The feeble, childish demand almost made Lisa falter. But it was too little, too late, and anyway it wasn't the issue at hand. "But I've never cared what you wanted, right, Yukina?" Lisa was good at quoting Yukina verbatim. It never failed to annoy her. Now she fell into a sullen quiet. Lisa's sincerity still hadn't quite sunk in yet.

Firmly, Lisa continued. "Let me finish? At that time I wasn't lying. I did want to go to the Future World FES with all of you. I did love Roselia — I still do. I still like all of you very much. I was, am, and forever will be Roselia's biggest fan. Know that I'm not making this decision lightly.

But after considering everything, I won't be performing at the Future World FES with you. I no longer want to. I'm sorry."

She sensed Yukina had regained her bearing and was about to let loose. Lisa turned to her again, drawing faster. "You were right, after the SMS. Maybe my skill level isn't the biggest problem."

"It's not," Yukina said decisively. "Sayo, tell her."

But Sayo shook her head. "I would suggest that we listen to what Imai-san has to say."

Lisa nodded. Out of everyone, Sayo held the most complete picture of what was going on. She had been present from start to finish, faithful to a fault. Mere words of gratitude wouldn't suffice. That's right, gratitude. The reason she took her time writing a song, and putting on this performance. Because, look, didn't they make something beautiful with Roselia? For that reason alone it must survive beyond her. Without her. It wouldn't do to poison Roselia with the ugliness that festered in her heart. Though this last thing she would keep to herself, even from Sayo. Especially from Sayo.

So Lisa continued her story. "I know that with hard work I could make up for my weakness. I knew that, I've tried that. And I did see an improvement, even if I do say it myself."

"We see it too!" Ako cut in, wringing her drumsticks. "Lisa-nee, you've improved a lot."

"Thank you, Ako. But it was a lot of work, and I… to be completely honest, I don't want to put in all that work anymore. I'm sorry." Her voice cracked at the end. Lisa couldn't help but bow and apologise. For letting everyone down, for heaping troubles as they must now scramble to find her replacement. But she wasn't sorry enough to restart a life of frantically chasing and trailing behind the others, and failing. Lisa could no longer be fully devoted. Therefore she could no longer be a part of Roselia.

Timidly she raised her head. Ako was on the verge of tears; Rinko was staring at her hands on the keyboard, but not surprised; Sayo was watching Yukina carefully; and Yukina seemed lost. It tore at the part of her heart not yet charred to black. Ah. She couldn't just leave this here.

"But it truly was the best time of my life," Lisa said. With some effort she smiled. "And it's all thanks to you. And, you know, I'll still be around and all. I still want you all to succeed. I'll support you all the way to the FES and beyond in any way I can. So please, please don't say Roselia can't exist without me."

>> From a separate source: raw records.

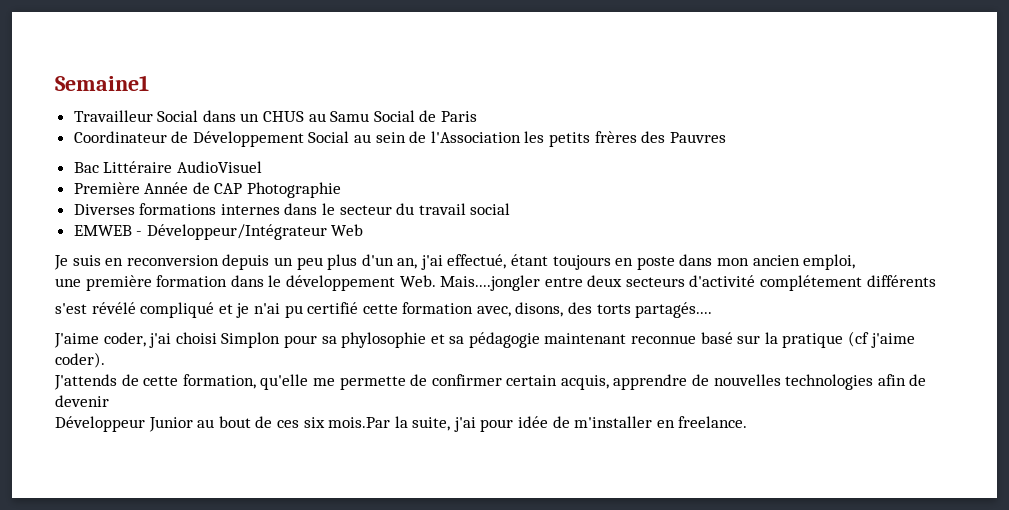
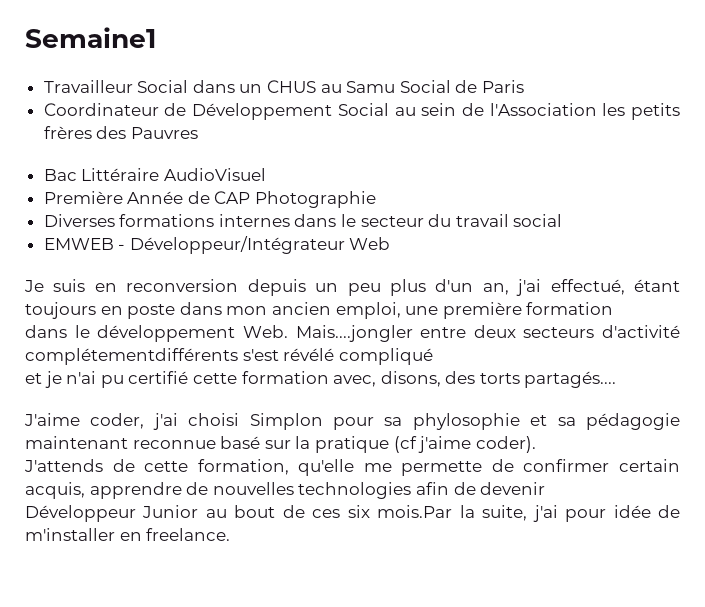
(856, 262) // -> (401, 310) none
(228, 281) none -> (614, 308) //
[760,275,936,291] complétement différents // -> [25,348,238,365] complétementdifférents
(215, 310) none -> (433, 356) //

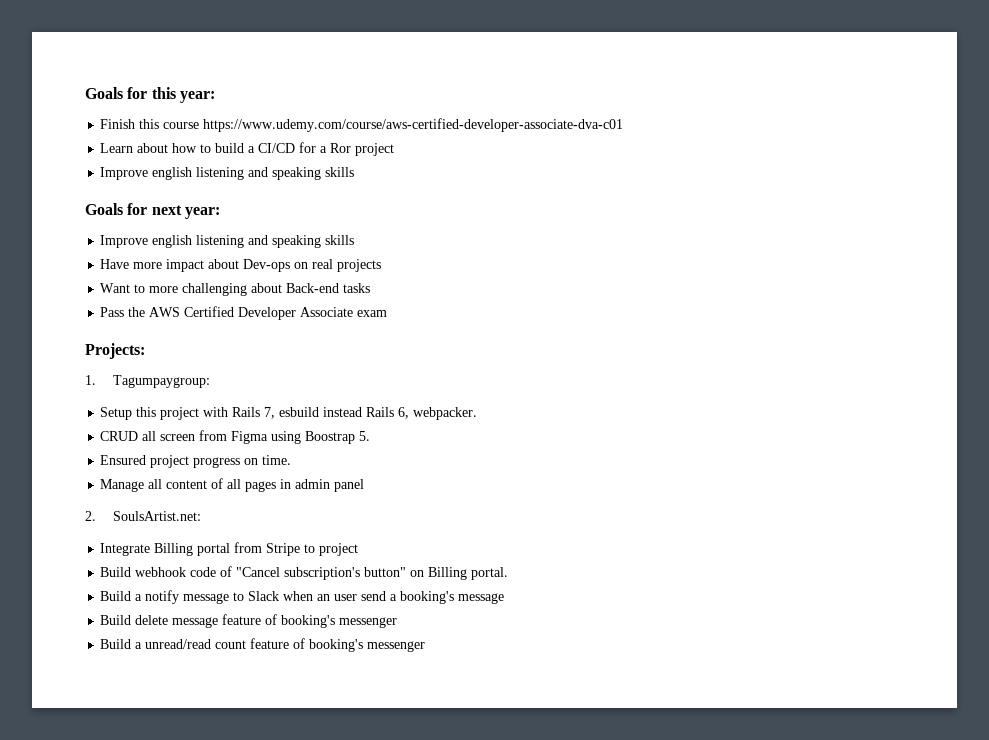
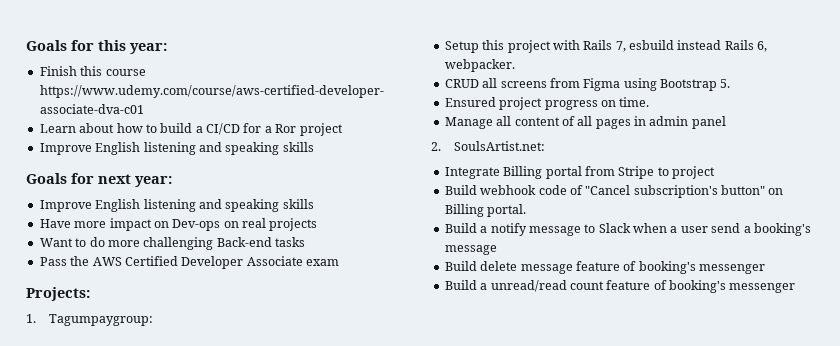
[152,167,193,180] english -> [95,142,141,155] English
[152,235,193,248] english -> [95,199,141,212] English
[208,259,240,269] about -> [153,221,169,228] on
(146, 288) none -> [89,237,105,247] do
[251,283,283,293] about -> (214, 243) none
[160,434,196,441] screen -> [500,81,547,88] screens
[305,431,356,444] Boostrap -> [660,79,717,91] Bootstrap
[317,594,331,601] an -> [670,226,678,233] a

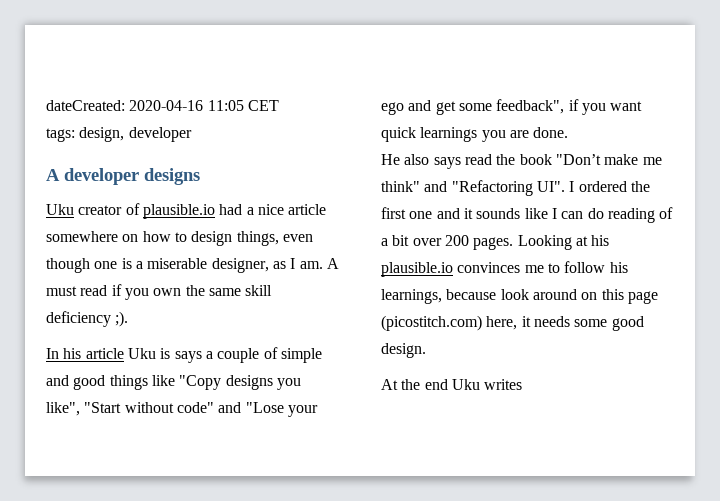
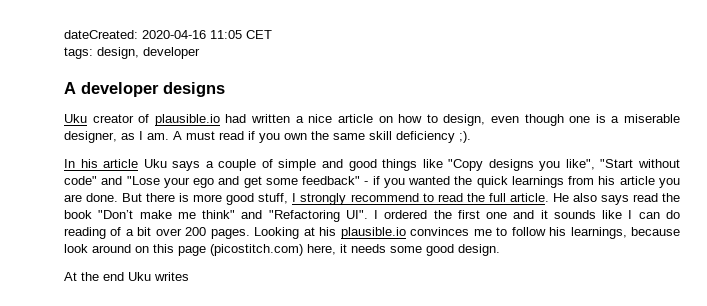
(243, 209) none -> [251,114,291,123] written
[46,231,118,242] somewhere -> (373, 118) none
[191,231,279,246] design things, -> [443,114,486,126] design,
[160,348,171,359] is -> (167, 163) none
[496,99,643,115] [381,127,569,142] feedback", if you want quick learnings you are done. // -> [302,176,680,188] [64,193,549,205] feedback" - if you wanted the quick learnings from his article you are done. But there is more good stuff, I strongly recommend to read the full article.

Ako had left her position, but was stopped by Rinko, who gently shook her head. The commotion seemed to jolt Yukina out of her stupor. She looked around wild-eyed, finally rounding on Sayo. "You were supposed to stop her," Yukina spat.

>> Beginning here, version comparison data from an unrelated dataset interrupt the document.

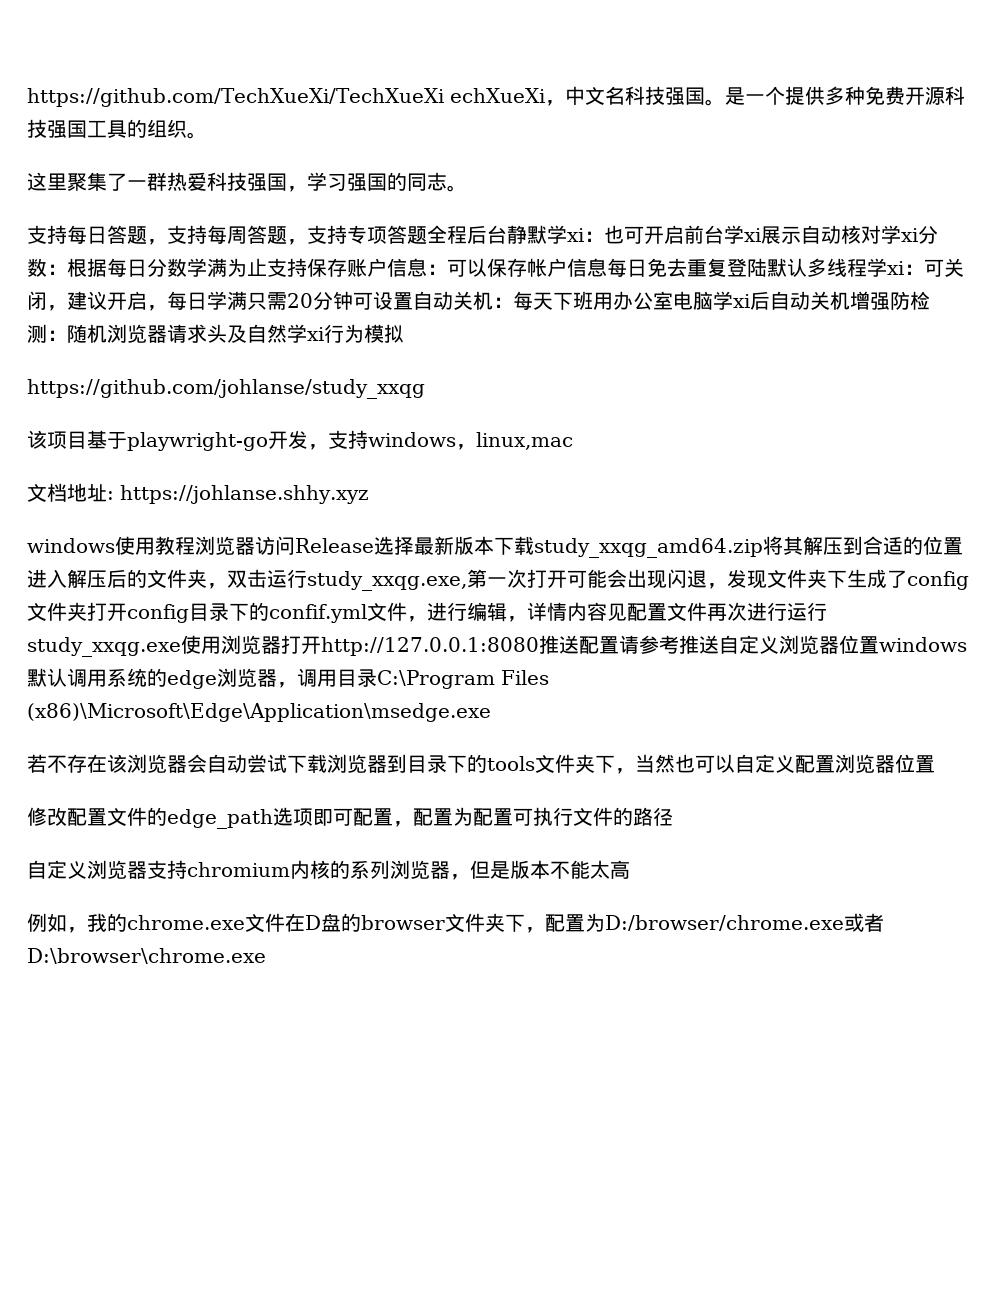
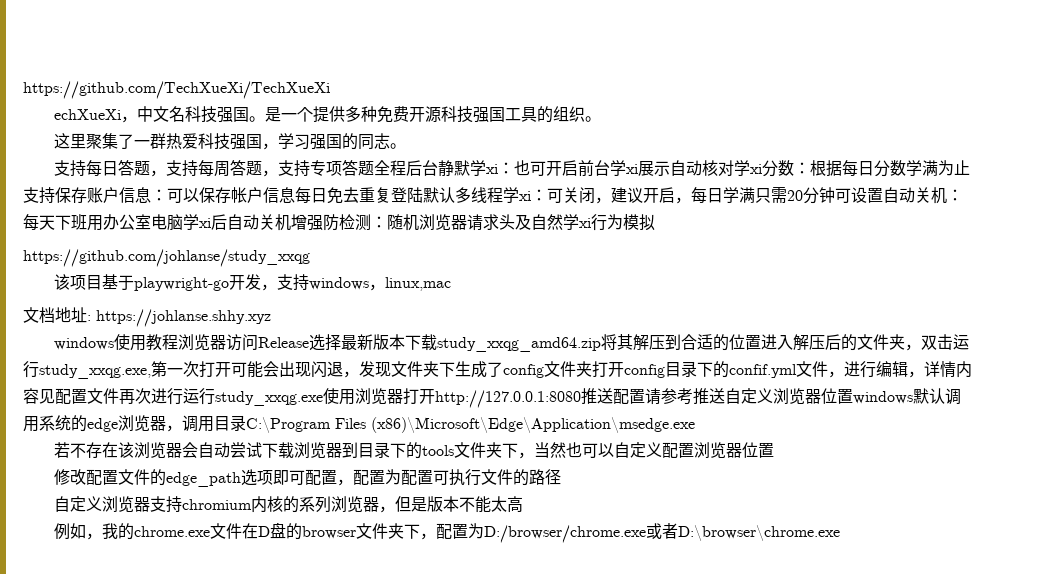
(444, 97) none -> (330, 90) //

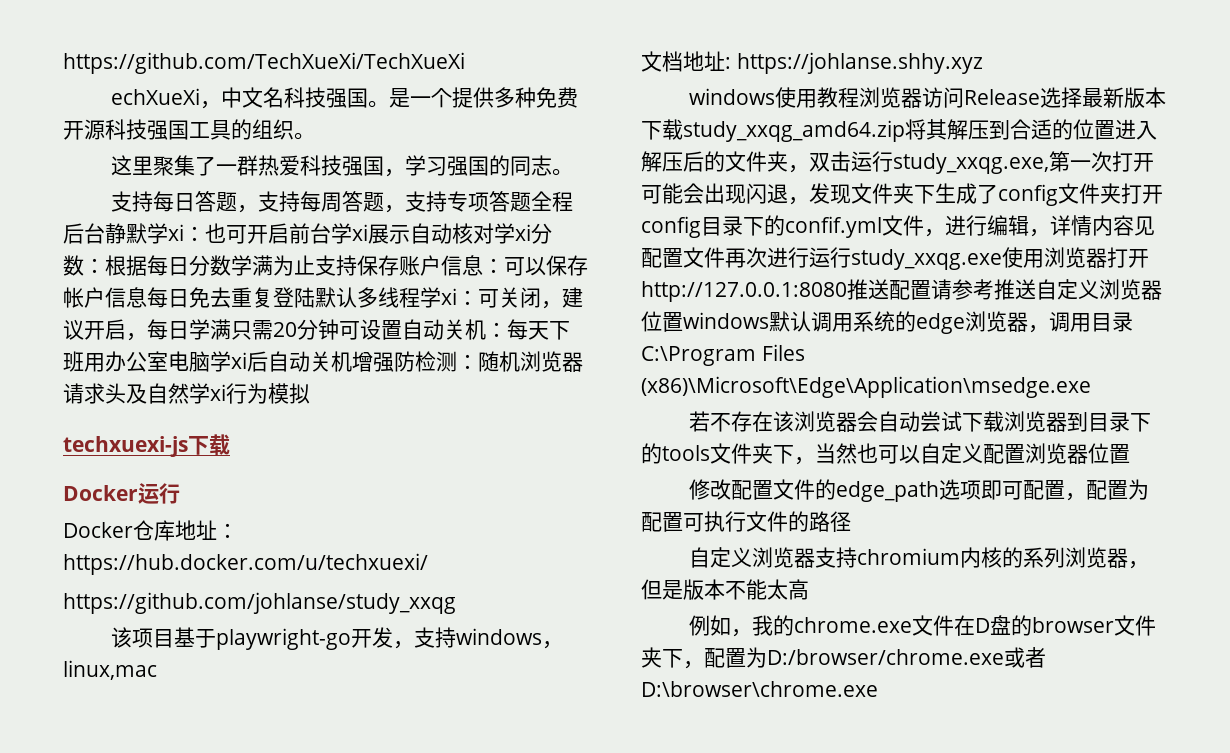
(655, 222) none -> [63,434,230,457] [63,483,180,504] [63,520,238,541] [63,553,428,575] // techxuexi-js下载 // Docker运行 // Docker仓库地址：https://hub.docker.com/u/techxuexi/

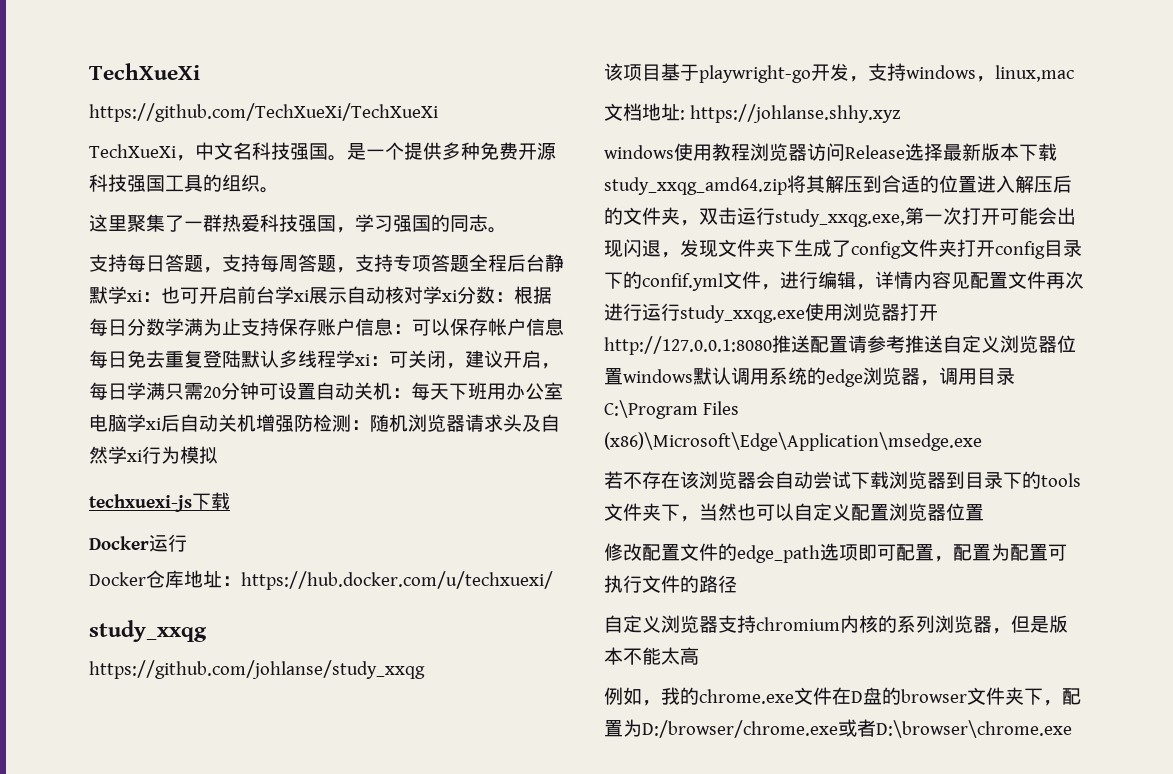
(63, 63) none -> [89,63,200,80] TechXueXi //
[111,88,201,105] echXueXi -> [89,144,176,158] TechXueXi
(428, 564) none -> [89,620,207,642] // study_xxqg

It occurred to Lisa that she had never seen Yukina and Sayo this out of sync. Even on the night they broke Roselia, after the SMS, both had put up a pretense of amicably and rationally agreeing to disagree. Here, now on their second round, Yukina was on the verge of spitting blood, and Sayo at peace and knowing exactly what to say.

"That was before I realised this is what Imai-san needs for herself. Minato-san, I understand what you are thinking, maybe a little of what you're going through. But it does us all disservice to insist we cannot continue without Imai-san — it does Imai-san great dishonor to suggest so, that after all her efforts we have learned nothing, that we have not grown. Furthermore, then and now my answer remains the same: if Roselia is no longer the place for Imai-san, then we would be selfish to bind her to us. The same applies for all members. Even you, Minato-san, are free to leave Roselia should you find us chafing."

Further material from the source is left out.